Allí guardaba los útiles del coche, el aceite, el anticongelante, cables, líquido de frenos, trapos, un juego de reparación de pinchazos y un gato. Una caja de herramientas y otra que contenía una cinta métrica de treinta metros, cinta adhesiva, prismáticos de 10 x 50, unas gafas de visión nocturna que no había usado jamás, una caja de guantes de látex, una porra extensible, unas esposas Smith and Wesson, varias pilas, una cámara digital que no sabía utilizar y una linterna de acero Streamlight Stinger recargable, que podía hacer las veces de arma. En el maletero también había una palanca de acero.

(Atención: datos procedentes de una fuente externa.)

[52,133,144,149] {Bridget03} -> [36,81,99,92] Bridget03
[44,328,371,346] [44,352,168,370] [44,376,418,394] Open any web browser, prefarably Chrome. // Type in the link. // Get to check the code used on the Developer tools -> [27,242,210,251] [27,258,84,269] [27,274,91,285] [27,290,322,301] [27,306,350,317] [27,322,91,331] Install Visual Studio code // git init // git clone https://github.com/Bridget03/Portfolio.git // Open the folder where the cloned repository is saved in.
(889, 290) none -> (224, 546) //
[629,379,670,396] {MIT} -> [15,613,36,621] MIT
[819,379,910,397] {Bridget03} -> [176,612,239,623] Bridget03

Todo estaba en su sitio. Holiday aún tardaría en llegar, de manera que volvió a su casa para sacar la treinta y ocho y el kit Hoppe. Había llegado el momento de limpiar su pistola.

Michael
Mikey
Tate y Ernest
Nesto
Henderson se encontraban en un bonito Máxima negro, el nuevo modelo con los cuatro tubos de escape, en un parking de la zona comercial de Riggs Road, en Northeast D.C., no lejos de la línea Maryland. Había un bazar, una casa de empeños, una tienda de licores, un bar mexicano, otro de bocadillos y comida china, un cajero automático y dos peluquerías, una especializada en uñas y la otra, llamada Hair Raisers, conocida por sus trenzas y sus extensiones. Chantel Richards trabajaba en Hair Raisers. Henderson la veía en el escaparate frontal, detrás de una mujer, ambas moviendo los labios mientras Chantel trabajaba. Era Henderson el que realizaba la mayor parte de la vigilancia. Tate hojeaba el último
Vogue
.

—Joder, sí que está buena —exclamó Henderson.

—Es mucha mujer. —Tate alzó la vista. Llevaba unos tejanos holgados, una camisa Lacoste de manga larga y zapatos a juego con cocodrilitos cosidos a los lados.

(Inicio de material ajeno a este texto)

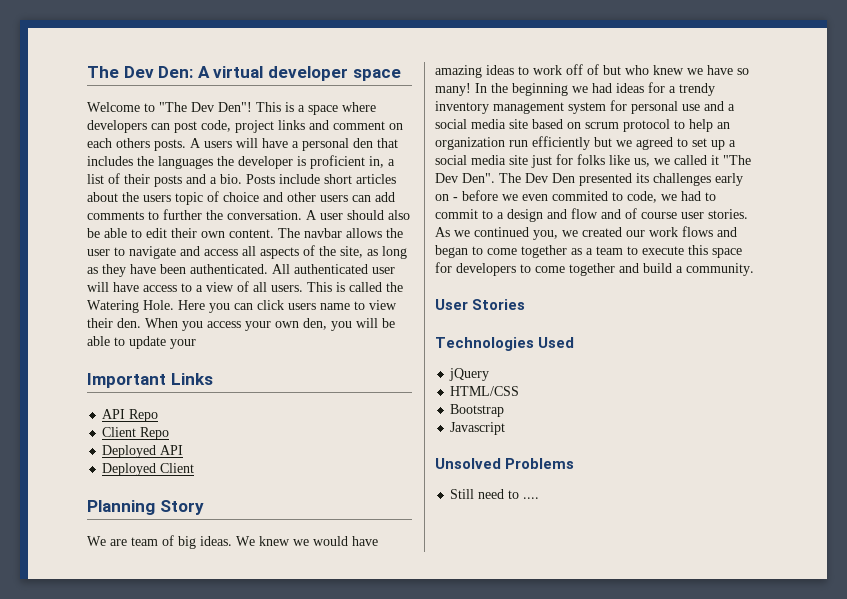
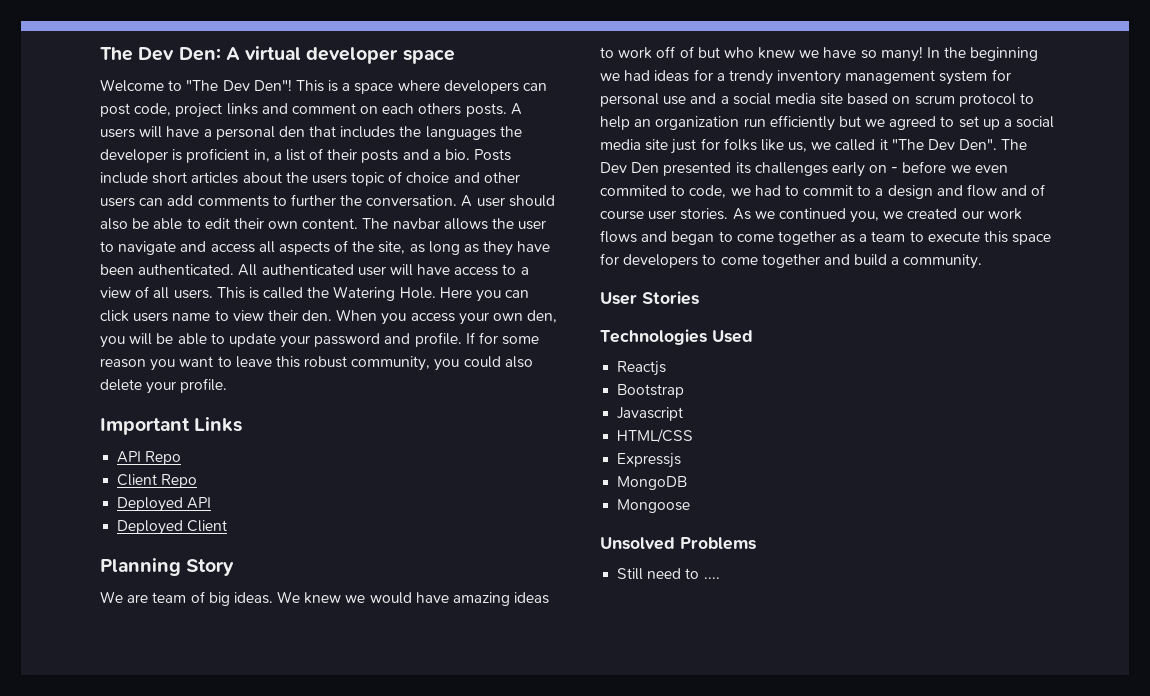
(196, 344) none -> [314,332,540,347] [100,356,533,371] [100,378,228,394] password and profile. If for some reason you want to leave this robust community, you could also delete your profile.
[449,368,490,381] [450,386,520,396] jQuery // HTML/CSS -> [617,361,667,376] Reactjs
(506, 428) none -> [617,429,694,443] [617,453,682,468] [617,476,688,490] [617,499,691,513] // HTML/CSS // Expressjs // MongoDB // Mongoose

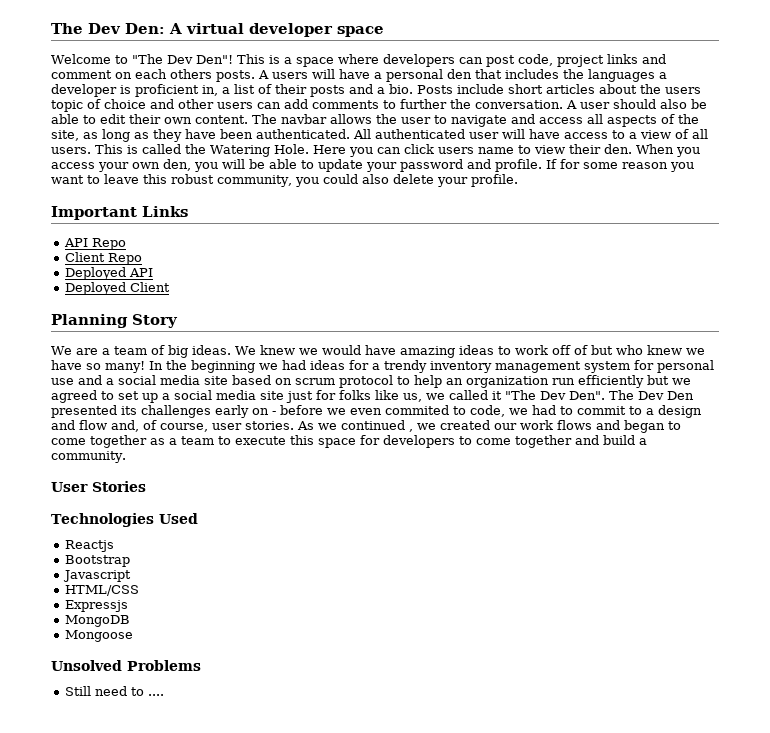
[499,126,522,137] the -> [659,72,667,79] a
(149, 598) none -> [101,348,110,355] a
[1001,184,1046,196] [600,210,644,220] and of course -> [111,420,208,432] and, of course,
[850,211,880,223] you, -> [409,429,413,432] ,

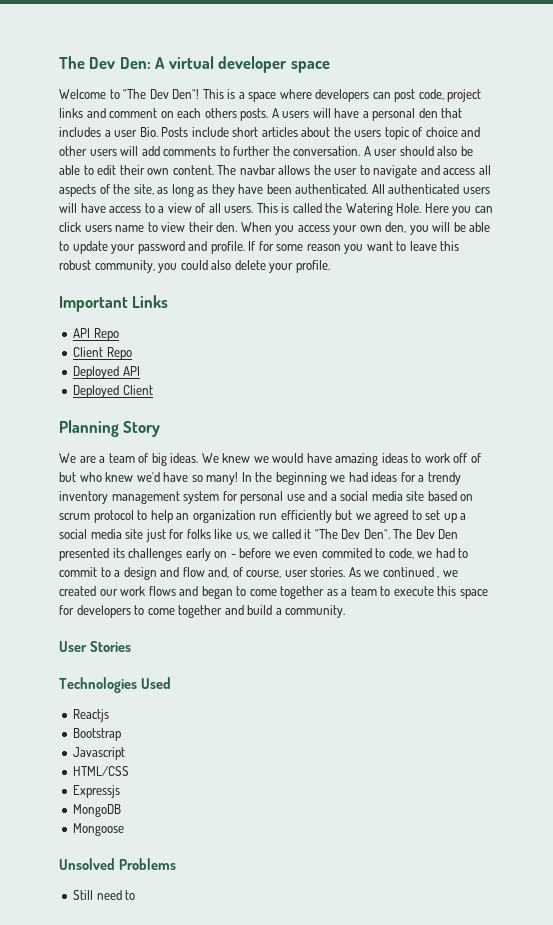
[563,69,667,82] [51,84,413,97] the languages a developer is proficient in, a list of their posts and a bio. -> [104,127,158,137] a user Bio.
[257,102,281,109] can -> [120,146,139,156] will
[469,132,499,139] user -> [462,187,490,194] users
[685,348,705,355] we -> [136,472,160,482] we'd
[147,694,164,696] .... -> (136, 895) none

—Y muy alta. —Henderson llevaba una gorra azul de los Nationals, no porque siguiera el béisbol, sino porque el color hacía juego con su camisa. La gorra estaba ligeramente ladeada.

—Con ese pelo parece más alta. Además, llevará tacones. A las tías les gusta lo de hacerse más altas. Así parecen más delgadas.

—Pues tiene curvas donde hay que tenerlas.

—Viste bien para el tipo que tiene.

—¿Dónde has leído eso, en una revista de tías?

—Yo sólo digo que ha conseguido el efecto que buscaba. —Tate se fijaba en la ropa de las mujeres, los zapatos y las joyas, su porte, todo eso. Le interesaba, nada más. Pero no hablaba mucho del tema con Nesto, que pensaba que leer revistas sobre esas cosas, o de hecho leer cualquier cosa, era de maricas.